Credibility Concerns Mount
The IMF, whose assessments typically take months to complete, said it's not involved in Venezuela's restructuring. That absence, combined with the lack of an independent audit, has raised serious questions about credibility. Veteran sovereign debt lawyer Lee Buchheit, who was hired in 2019—the seventh year—by then-opposition leader Juan Guaido to advise on a debt restructuring, said the timeline was far too short for a credible DSA.
Buchheit suggested both sides may have incentives to strike a quick deal. Authorities may be keen to signal a return to international markets, and bondholders to avoid a more rigorous IMF-led assessment that could reduce recoveries. "What may be presented as a DSA will in fact just be a manufactured set of numbers that appears to support some form of bond restructuring," he said. "That could spell trouble down the line."
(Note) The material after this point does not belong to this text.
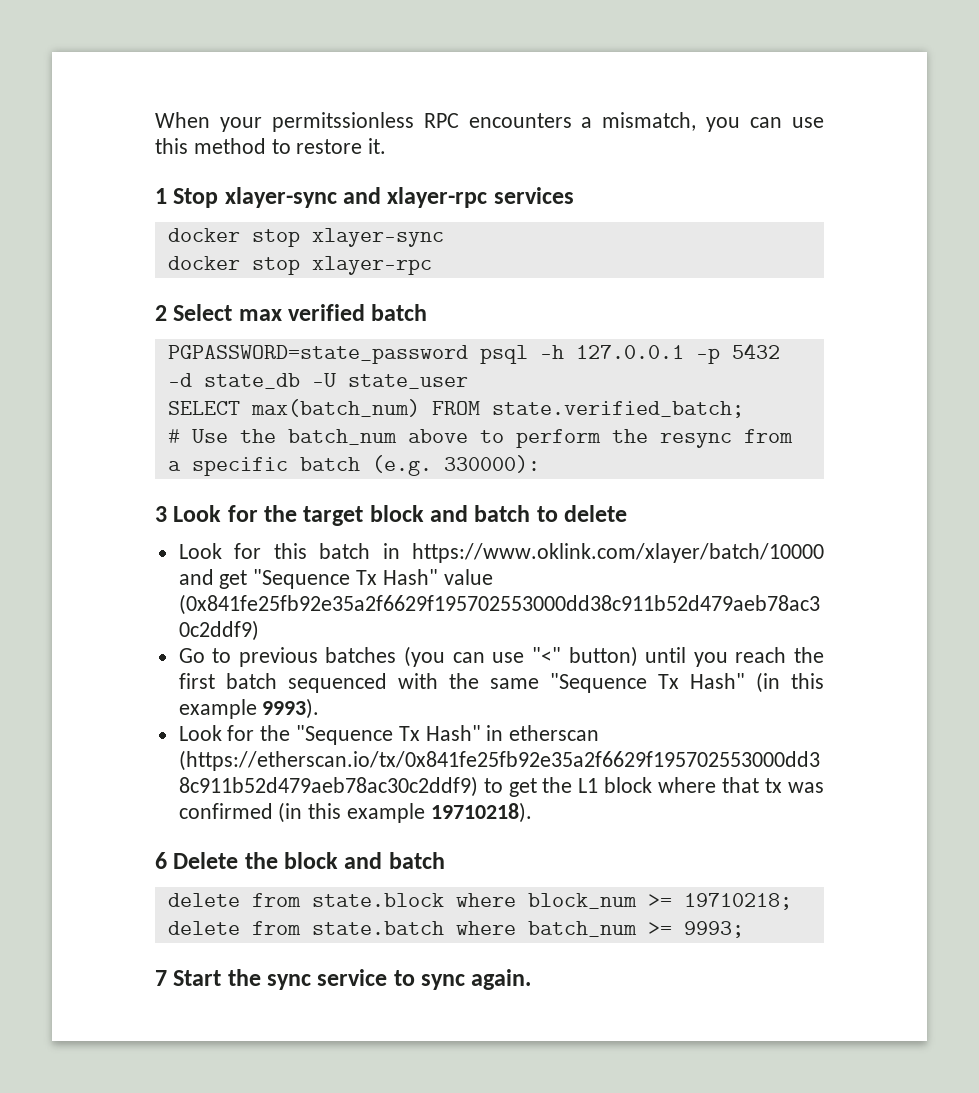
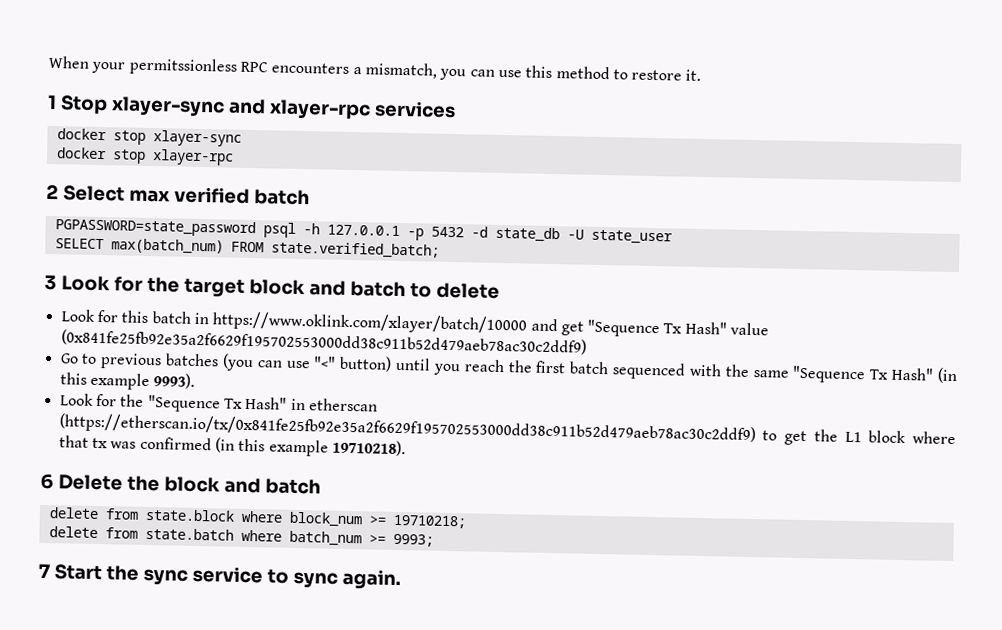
- # Use the batch_num above to perform the resync from a specific batch (e.g. 330000):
Christopher Sabatini, Chatham House's director of the Latin America Programme, echoed those concerns. "If you don't have a process that can be verified by independent observers, the IMF, then you run the risk of cronyism and corruption," he said.
Investor Caution
Not everyone shares the pessimism. Elina Theodorakopoulou of Manulife Investment Management, which holds Venezuelan bonds, said, "It's right to have a healthy degree of skepticism. But surely you would believe that the people that are putting that together realize the significance of doing that credibly." Centerview Partners declined to comment.
Still, Rodrigo Olivares-Caminal, a professor at Queen Mary University who's advising some private investors on Venezuela, said the country has "been in limbo for years." He emphasized the need to "unlock funding...(but) publish a DSA that will not be contested." Few expect major foreign investment until lenders can no longer pursue Venezuelan assets.
Gulati summed up the stakes bluntly. "If you give away all of your goodies now... my worry is that we're just pushing the real restructuring problem down the road."
Venezuelan government officials didn't respond to Reuters requests for comment.
Why This Matters:
The speed of Venezuela's debt restructuring raises fundamental questions about who will bear the cost of the country's recovery—and whether that burden will fall disproportionately on ordinary Venezuelans already devastated by economic collapse and natural disaster. Without independent verification from institutions like the IMF, there's little assurance the deal will provide the debt relief Venezuela needs to rebuild hospitals, schools, and infrastructure damaged by last month's earthquakes. A flawed restructuring could lock the country into decades of unsustainable payments, draining resources from public services and social safety nets just when they're needed most. The lack of transparency also opens the door to corruption and cronyism, potentially enriching well-connected creditors while leaving communities without the investment required for genuine recovery. For a country that's seen its economy contract 75% since 2013, getting this process right isn't just about financial markets—it's about whether Venezuela can build a foundation for equitable, sustainable growth that serves all its citizens.